(Extracted records)

---------------

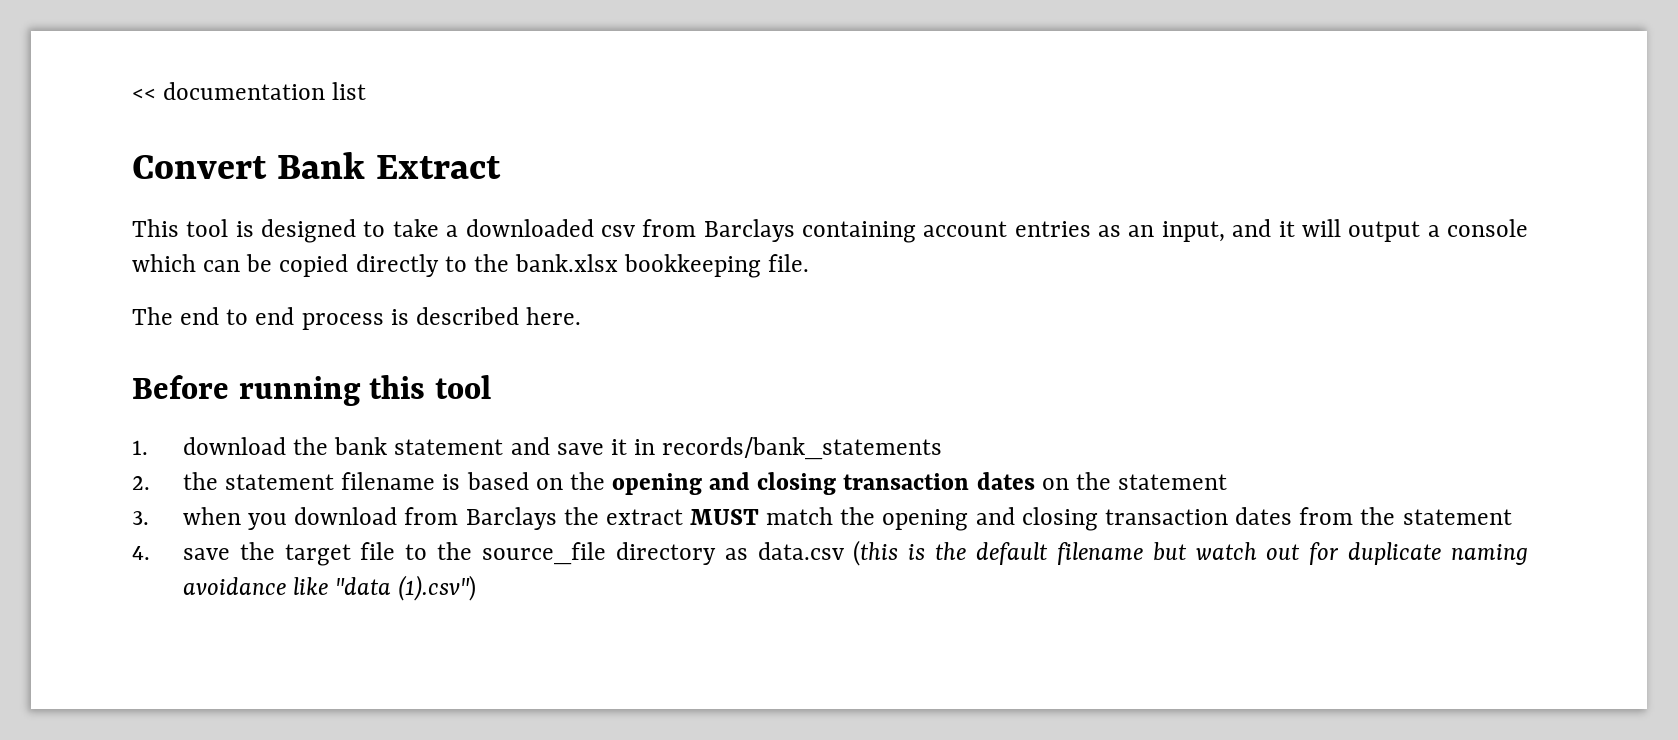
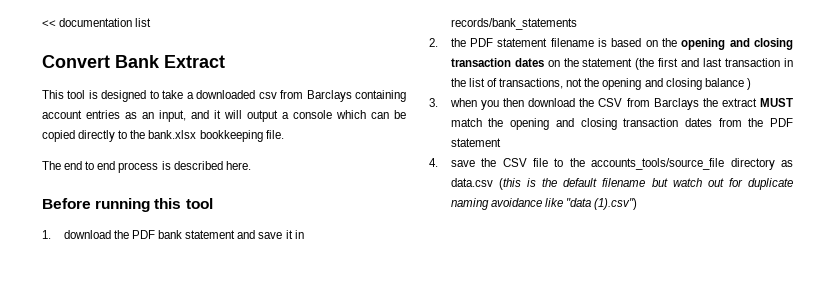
- 1. download the bank statement and save it in records/bank_statements
+ 1. download the PDF bank statement and save it in records/bank_statements
- 2. the statement filename is based on the opening and closing transaction dates on the statement
+ 2. the PDF statement filename is based on the opening and closing transaction dates on the statement (the first and last transaction in the list of transactions, not the opening and closing balance )
- 3. when you download from Barclays the extract MUST match the opening and closing transaction dates from the statement
+ 3. when you then download the CSV from Barclays the extract MUST match the opening and closing transaction dates from the PDF statement
- 4. save the target file to the source_file directory as data.csv (this is the default filename but watch out for duplicate naming avoidance like "data (1).csv")
+ 4. save the CSV file to the accounts_tools/source_file directory as data.csv (this is the default filename but watch out for duplicate naming avoidance like "data (1).csv")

---------------

- ASSIGNMENT -
Check each line above for the string "match" and copy the ones that have it.

- ANSWER SECTION -
- 3. when you download from Barclays the extract MUST match the opening and closing transaction dates from the statement
+ 3. when you then download the CSV from Barclays the extract MUST match the opening and closing transaction dates from the PDF statement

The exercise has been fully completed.